***** AVAILABLE DATA

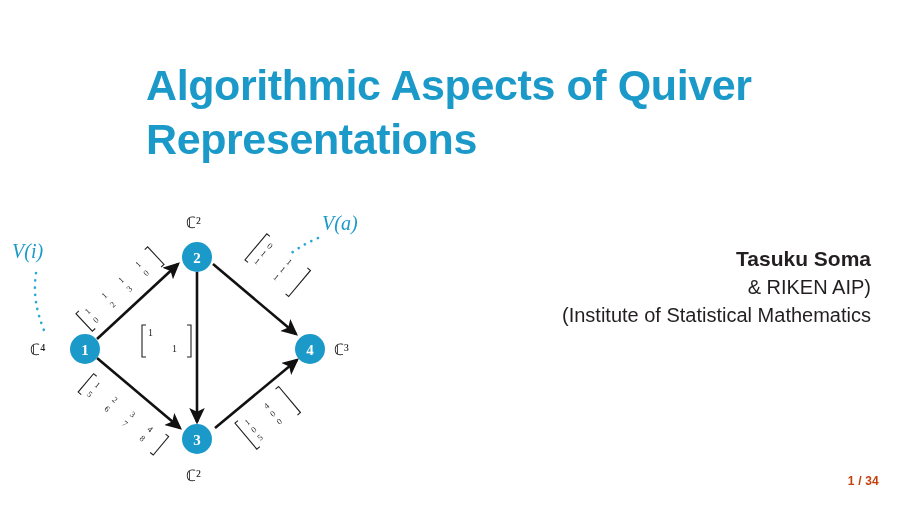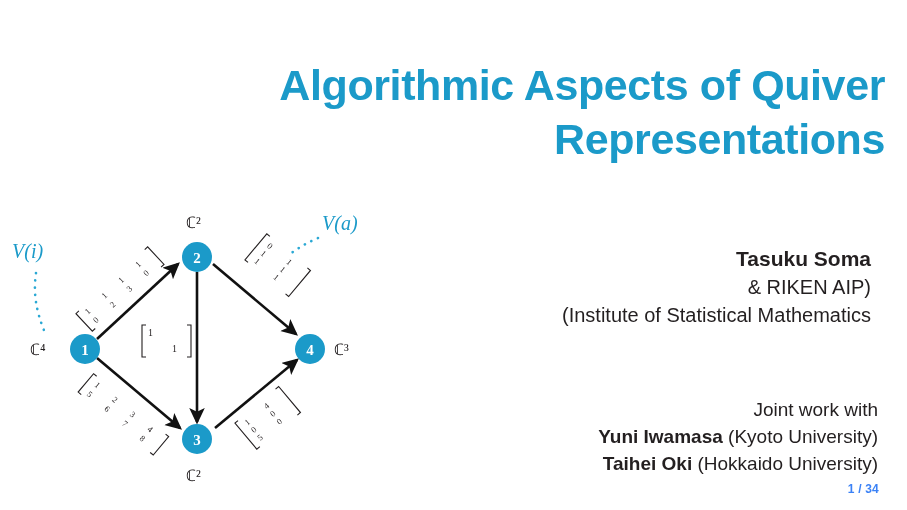--- a/index.html
+++ b/index.html
@@ -5,22 +5,22 @@
   html,body{margin:0;padding:0;}
   body{
     width:907px;height:510px;overflow:hidden;background:#ffffff;
     font-family:"Liberation Sans", sans-serif;color:#231f20;
     position:relative;
   }
   .slide{position:absolute;inset:0;}
 
   
   .title-block{
-    position:absolute;left:153px;top:58px;width:732px;
-    text-align:right;
+    position:absolute;left:146px;top:58px;width:732px;
+    text-align:left;
   }
   .title-line{
     font-family:"Liberation Sans", sans-serif;
     font-weight:bold;color:#1b9ac9;
     font-size:43px;line-height:54px;letter-spacing:-0.4px;
   }
 
   
   .author-block{
     position:absolute;right:36px;top:244px;width:420px;text-align:right;
@@ -29,22 +29,22 @@
   .author-affil{font-size:20px;line-height:28px;color:#231f20;font-weight:normal;}
 
   .joint-block{
     position:absolute;right:29px;top:396px;width:430px;text-align:right;
   }
   .joint-lead{font-size:19px;line-height:27px;color:#231f20;}
   .joint-person{font-size:19px;line-height:27px;color:#231f20;}
   .joint-person b{font-weight:bold;}
 
   .page-num{
-    position:absolute;right:28px;bottom:14px;
-    font-size:12px;font-weight:bold;color:#3b82f6;letter-spacing:0.2px;
+    position:absolute;right:28px;bottom:22px;
+    font-size:12px;font-weight:bold;color:#c2410c;letter-spacing:0.2px;
   }
 
   
   .diagram{position:absolute;left:0px;top:200px;width:400px;height:300px;}
   .diagram svg{display:block;}
 
   .node-circ{fill:#1b9ac9;}
   .node-num{
     fill:#ffffff;font-family:"Liberation Serif", serif;font-size:15px;
     font-weight:bold;text-anchor:middle;dominant-baseline:central;
@@ -73,25 +73,20 @@
     <div class="title-line">Algorithmic Aspects of Quiver</div>
     <div class="title-line">Representations</div>
   </div>
 
   <div class="author-block">
     <div class="author-name">Tasuku Soma</div>
     <div class="author-affil">&amp; RIKEN AIP)</div>
     <div class="author-affil">(Institute of Statistical Mathematics</div>
   </div>
 
-  <div class="joint-block">
-    <div class="joint-lead">Joint work with</div>
-    <div class="joint-person"><b>Yuni Iwamasa</b><span> (Kyoto University)</span></div>
-    <div class="joint-person"><b>Taihei Oki</b><span> (Hokkaido University)</span></div>
-  </div>
 
   <div class="page-num">1 / 34</div>
 
   <div class="diagram">
     <svg width="400" height="300" viewBox="0 0 400 300" xmlns="http://www.w3.org/2000/svg">
       <defs>
         <marker id="arrowhead" markerWidth="7" markerHeight="7" refX="5.4" refY="3" orient="auto">
           <path d="M0,0 L6.4,3 L0,6 L1.5,3 Z" fill="#111111"></path>
         </marker>
       </defs>

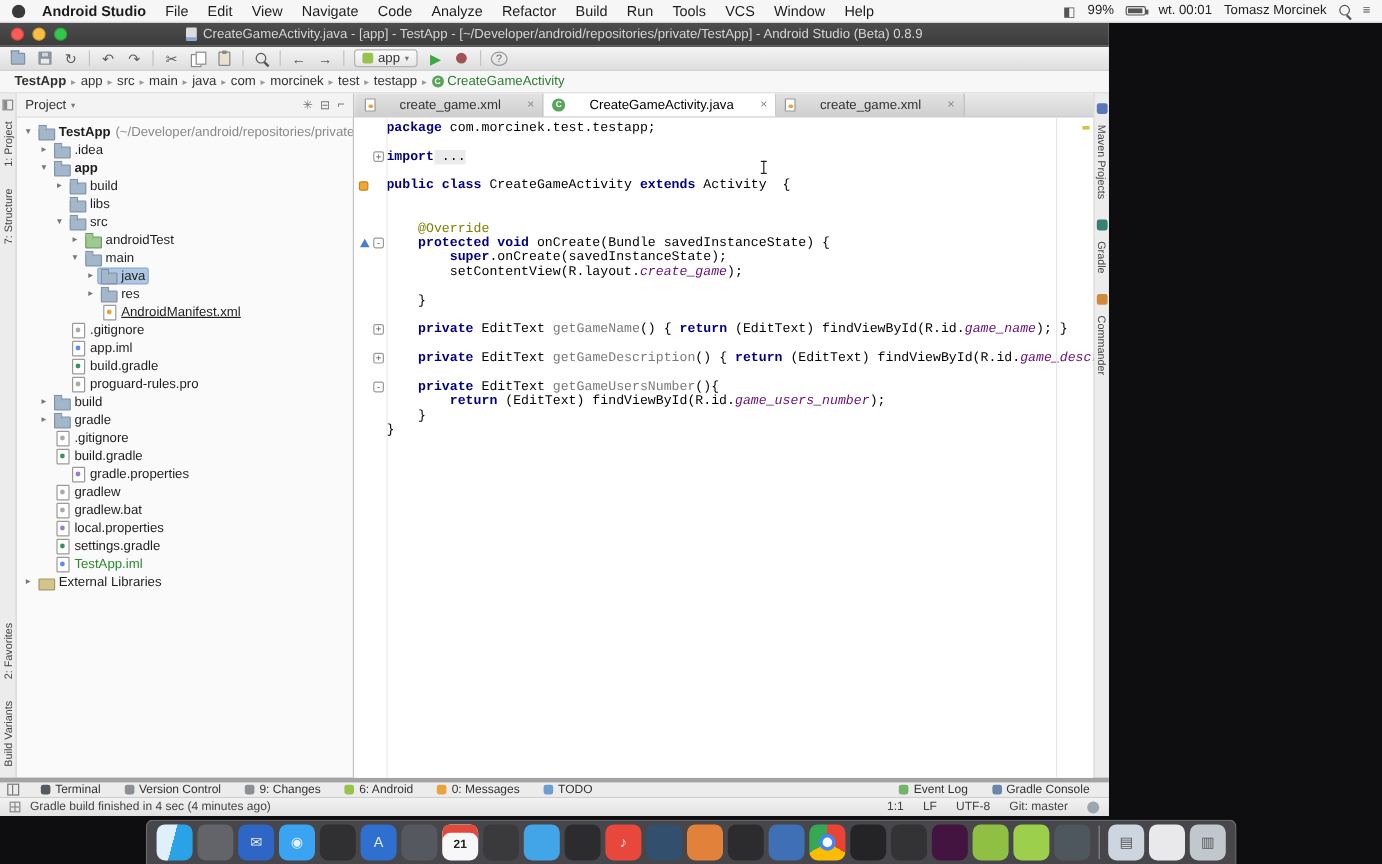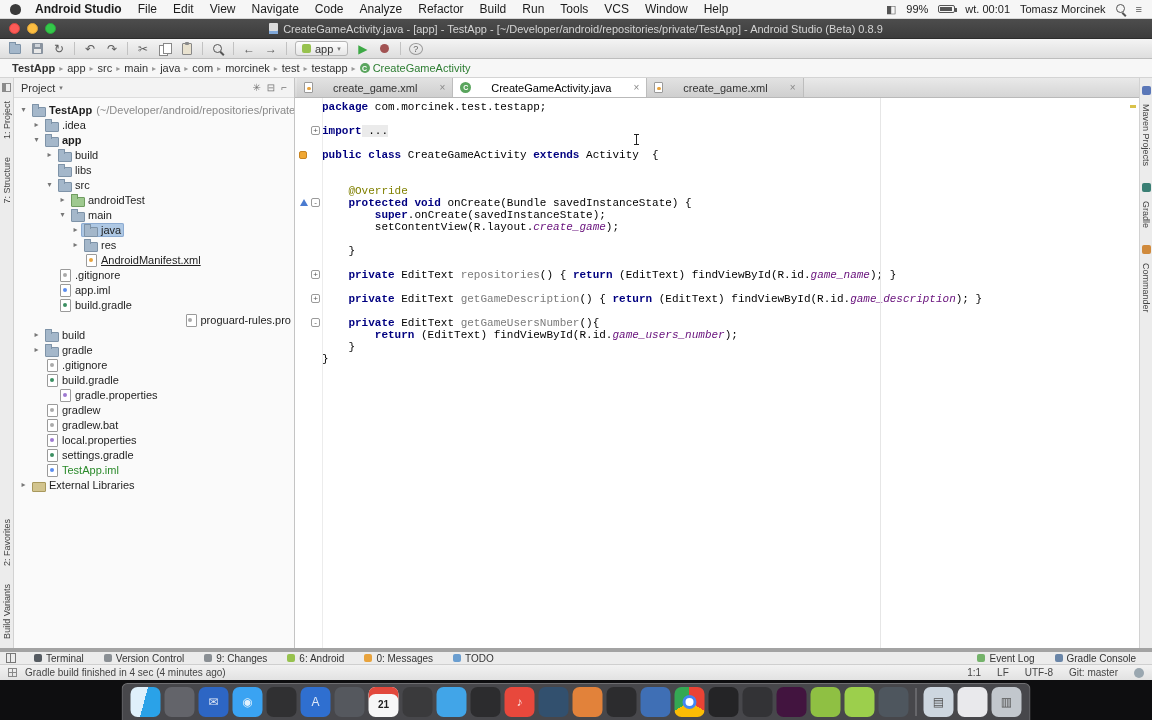--- a/index.html
+++ b/index.html
@@ -17,21 +17,21 @@
   .mb-right { margin-left:auto; display:flex; align-items:center; gap:10px; font-size:11px; color:#222; }
   .mb-ic { color:#555; font-size:11px; }
   .bat { width:17px; height:8px; border:1px solid #555; border-radius:2px; position:relative; }
   .bat::before { content:""; position:absolute; left:1px; top:1px; bottom:1px; width:12px; background:#555; }
   .bat::after { content:""; position:absolute; right:-3px; top:2px; width:2px; height:4px; background:#555; }
   .ic-search { width:10px; height:10px; position:relative; display:inline-block; }
   .ic-search::before { content:""; position:absolute; left:0; top:0; width:7px; height:7px; border:1.5px solid #555; border-radius:50%; }
   .ic-search::after { content:""; position:absolute; left:7.5px; top:7.5px; width:4.5px; height:1.5px; background:#555; transform:rotate(45deg); transform-origin:0 0; }
 
   
-  .window { position:absolute; top:19px; left:0; width:1152px; height:661px; display:flex; flex-direction:column; background:#fff; }
+  .window { position:absolute; top:19px; left:0; width:924px; height:661px; display:flex; flex-direction:column; background:#fff; }
 
   .titlebar { height:20px; background:linear-gradient(#4d4d4d,#3c3c3c); border-bottom:1px solid #2c2c2c;
     position:relative; display:flex; align-items:center; flex:none; }
   .traffic { display:flex; gap:7px; margin-left:9px; z-index:2; }
   .tl { width:11px; height:11px; border-radius:50%; }
   .tl.red { background:#fc5b57; border:1px solid #d94640; }
   .tl.yellow { background:#fdbe41; border:1px solid #d8a13a; }
   .tl.green { background:#34c84a; border:1px solid #2aa73c; }
   .title { position:absolute; left:0; right:0; height:100%; display:flex; align-items:center; justify-content:center;
     gap:5px; font-size:11px; color:#d4d4d4; pointer-events:none; }
@@ -403,21 +403,21 @@
                 <span class="tlabel">app.iml</span>
               </span>
             </div>
             <div class="trow" style="padding-left: 30px;">
               <span class="arrow"></span>
               <span class="trc">
                 <span class="ti file f-gradle"></span>
                 <span class="tlabel">build.gradle</span>
               </span>
             </div>
-            <div class="trow" style="padding-left: 30px; justify-content: flex-end;">
+            <div class="trow" style="padding-left: 30px;">
               <span class="arrow"></span>
               <span class="trc">
                 <span class="ti file"></span>
                 <span class="tlabel">proguard-rules.pro</span>
               </span>
             </div>
             <div class="trow" style="padding-left: 17px;">
               <span class="arrow">▸</span>
               <span class="trc">
                 <span class="ti folder"></span>
@@ -579,21 +579,21 @@
                 <span class="ctext"><span class="tk-pl">    }</span></span>
               </div>
               <div class="cline">
                 <span class="gcell"></span>
                 <span class="ctext"></span>
               </div>
               <div class="cline">
                 <span class="gcell">
                   <span class="fold">+</span>
                 </span>
-                <span class="ctext"><span class="tk-pl">    </span><span class="tk-kw">private</span><span class="tk-pl"> EditText </span><span class="tk-gray">repositories</span><span class="tk-pl">() { </span><span class="tk-kw">return</span><span class="tk-pl"> (EditText) findViewById(R.id.</span><span class="tk-fld">game_name</span><span class="tk-pl">); }</span></span>
+                <span class="ctext"><span class="tk-pl">    </span><span class="tk-kw">private</span><span class="tk-pl"> EditText </span><span class="tk-gray">getGameName</span><span class="tk-pl">() { </span><span class="tk-kw">return</span><span class="tk-pl"> (EditText) findViewById(R.id.</span><span class="tk-fld">game_name</span><span class="tk-pl">); }</span></span>
               </div>
               <div class="cline">
                 <span class="gcell"></span>
                 <span class="ctext"></span>
               </div>
               <div class="cline">
                 <span class="gcell">
                   <span class="fold">+</span>
                 </span>
                 <span class="ctext"><span class="tk-pl">    </span><span class="tk-kw">private</span><span class="tk-pl"> EditText </span><span class="tk-gray">getGameDescription</span><span class="tk-pl">() { </span><span class="tk-kw">return</span><span class="tk-pl"> (EditText) findViewById(R.id.</span><span class="tk-fld">game_description</span><span class="tk-pl">); }</span></span>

**********

> **TASK**
An exact copy of the entries above is needed, with the pictures removed.

> **THE ANSWER**
--- a/index.html
+++ b/index.html
@@ -5,22 +5,22 @@
   html,body{margin:0;padding:0;}
   body{
     width:907px;height:510px;overflow:hidden;background:#ffffff;
     font-family:"Liberation Sans", sans-serif;color:#231f20;
     position:relative;
   }
   .slide{position:absolute;inset:0;}
 
   
   .title-block{
-    position:absolute;left:153px;top:58px;width:732px;
-    text-align:right;
+    position:absolute;left:146px;top:58px;width:732px;
+    text-align:left;
   }
   .title-line{
     font-family:"Liberation Sans", sans-serif;
     font-weight:bold;color:#1b9ac9;
     font-size:43px;line-height:54px;letter-spacing:-0.4px;
   }
 
   
   .author-block{
     position:absolute;right:36px;top:244px;width:420px;text-align:right;
@@ -29,22 +29,22 @@
   .author-affil{font-size:20px;line-height:28px;color:#231f20;font-weight:normal;}
 
   .joint-block{
     position:absolute;right:29px;top:396px;width:430px;text-align:right;
   }
   .joint-lead{font-size:19px;line-height:27px;color:#231f20;}
   .joint-person{font-size:19px;line-height:27px;color:#231f20;}
   .joint-person b{font-weight:bold;}
 
   .page-num{
-    position:absolute;right:28px;bottom:14px;
-    font-size:12px;font-weight:bold;color:#3b82f6;letter-spacing:0.2px;
+    position:absolute;right:28px;bottom:22px;
+    font-size:12px;font-weight:bold;color:#c2410c;letter-spacing:0.2px;
   }
 
   
   .diagram{position:absolute;left:0px;top:200px;width:400px;height:300px;}
   .diagram svg{display:block;}
 
   .node-circ{fill:#1b9ac9;}
   .node-num{
     fill:#ffffff;font-family:"Liberation Serif", serif;font-size:15px;
     font-weight:bold;text-anchor:middle;dominant-baseline:central;
@@ -73,25 +73,20 @@
     <div class="title-line">Algorithmic Aspects of Quiver</div>
     <div class="title-line">Representations</div>
   </div>
 
   <div class="author-block">
     <div class="author-name">Tasuku Soma</div>
     <div class="author-affil">&amp; RIKEN AIP)</div>
     <div class="author-affil">(Institute of Statistical Mathematics</div>
   </div>
 
-  <div class="joint-block">
-    <div class="joint-lead">Joint work with</div>
-    <div class="joint-person"><b>Yuni Iwamasa</b><span> (Kyoto University)</span></div>
-    <div class="joint-person"><b>Taihei Oki</b><span> (Hokkaido University)</span></div>
-  </div>
 
   <div class="page-num">1 / 34</div>
 
   <div class="diagram">
     <svg width="400" height="300" viewBox="0 0 400 300" xmlns="http://www.w3.org/2000/svg">
       <defs>
         <marker id="arrowhead" markerWidth="7" markerHeight="7" refX="5.4" refY="3" orient="auto">
           <path d="M0,0 L6.4,3 L0,6 L1.5,3 Z" fill="#111111"></path>
         </marker>
       </defs>

--- a/index.html
+++ b/index.html
@@ -17,21 +17,21 @@
   .mb-right { margin-left:auto; display:flex; align-items:center; gap:10px; font-size:11px; color:#222; }
   .mb-ic { color:#555; font-size:11px; }
   .bat { width:17px; height:8px; border:1px solid #555; border-radius:2px; position:relative; }
   .bat::before { content:""; position:absolute; left:1px; top:1px; bottom:1px; width:12px; background:#555; }
   .bat::after { content:""; position:absolute; right:-3px; top:2px; width:2px; height:4px; background:#555; }
   .ic-search { width:10px; height:10px; position:relative; display:inline-block; }
   .ic-search::before { content:""; position:absolute; left:0; top:0; width:7px; height:7px; border:1.5px solid #555; border-radius:50%; }
   .ic-search::after { content:""; position:absolute; left:7.5px; top:7.5px; width:4.5px; height:1.5px; background:#555; transform:rotate(45deg); transform-origin:0 0; }
 
   
-  .window { position:absolute; top:19px; left:0; width:1152px; height:661px; display:flex; flex-direction:column; background:#fff; }
+  .window { position:absolute; top:19px; left:0; width:924px; height:661px; display:flex; flex-direction:column; background:#fff; }
 
   .titlebar { height:20px; background:linear-gradient(#4d4d4d,#3c3c3c); border-bottom:1px solid #2c2c2c;
     position:relative; display:flex; align-items:center; flex:none; }
   .traffic { display:flex; gap:7px; margin-left:9px; z-index:2; }
   .tl { width:11px; height:11px; border-radius:50%; }
   .tl.red { background:#fc5b57; border:1px solid #d94640; }
   .tl.yellow { background:#fdbe41; border:1px solid #d8a13a; }
   .tl.green { background:#34c84a; border:1px solid #2aa73c; }
   .title { position:absolute; left:0; right:0; height:100%; display:flex; align-items:center; justify-content:center;
     gap:5px; font-size:11px; color:#d4d4d4; pointer-events:none; }
@@ -403,21 +403,21 @@
                 <span class="tlabel">app.iml</span>
               </span>
             </div>
             <div class="trow" style="padding-left: 30px;">
               <span class="arrow"></span>
               <span class="trc">
                 <span class="ti file f-gradle"></span>
                 <span class="tlabel">build.gradle</span>
               </span>
             </div>
-            <div class="trow" style="padding-left: 30px; justify-content: flex-end;">
+            <div class="trow" style="padding-left: 30px;">
               <span class="arrow"></span>
               <span class="trc">
                 <span class="ti file"></span>
                 <span class="tlabel">proguard-rules.pro</span>
               </span>
             </div>
             <div class="trow" style="padding-left: 17px;">
               <span class="arrow">▸</span>
               <span class="trc">
                 <span class="ti folder"></span>
@@ -579,21 +579,21 @@
                 <span class="ctext"><span class="tk-pl">    }</span></span>
               </div>
               <div class="cline">
                 <span class="gcell"></span>
                 <span class="ctext"></span>
               </div>
               <div class="cline">
                 <span class="gcell">
                   <span class="fold">+</span>
                 </span>
-                <span class="ctext"><span class="tk-pl">    </span><span class="tk-kw">private</span><span class="tk-pl"> EditText </span><span class="tk-gray">repositories</span><span class="tk-pl">() { </span><span class="tk-kw">return</span><span class="tk-pl"> (EditText) findViewById(R.id.</span><span class="tk-fld">game_name</span><span class="tk-pl">); }</span></span>
+                <span class="ctext"><span class="tk-pl">    </span><span class="tk-kw">private</span><span class="tk-pl"> EditText </span><span class="tk-gray">getGameName</span><span class="tk-pl">() { </span><span class="tk-kw">return</span><span class="tk-pl"> (EditText) findViewById(R.id.</span><span class="tk-fld">game_name</span><span class="tk-pl">); }</span></span>
               </div>
               <div class="cline">
                 <span class="gcell"></span>
                 <span class="ctext"></span>
               </div>
               <div class="cline">
                 <span class="gcell">
                   <span class="fold">+</span>
                 </span>
                 <span class="ctext"><span class="tk-pl">    </span><span class="tk-kw">private</span><span class="tk-pl"> EditText </span><span class="tk-gray">getGameDescription</span><span class="tk-pl">() { </span><span class="tk-kw">return</span><span class="tk-pl"> (EditText) findViewById(R.id.</span><span class="tk-fld">game_description</span><span class="tk-pl">); }</span></span>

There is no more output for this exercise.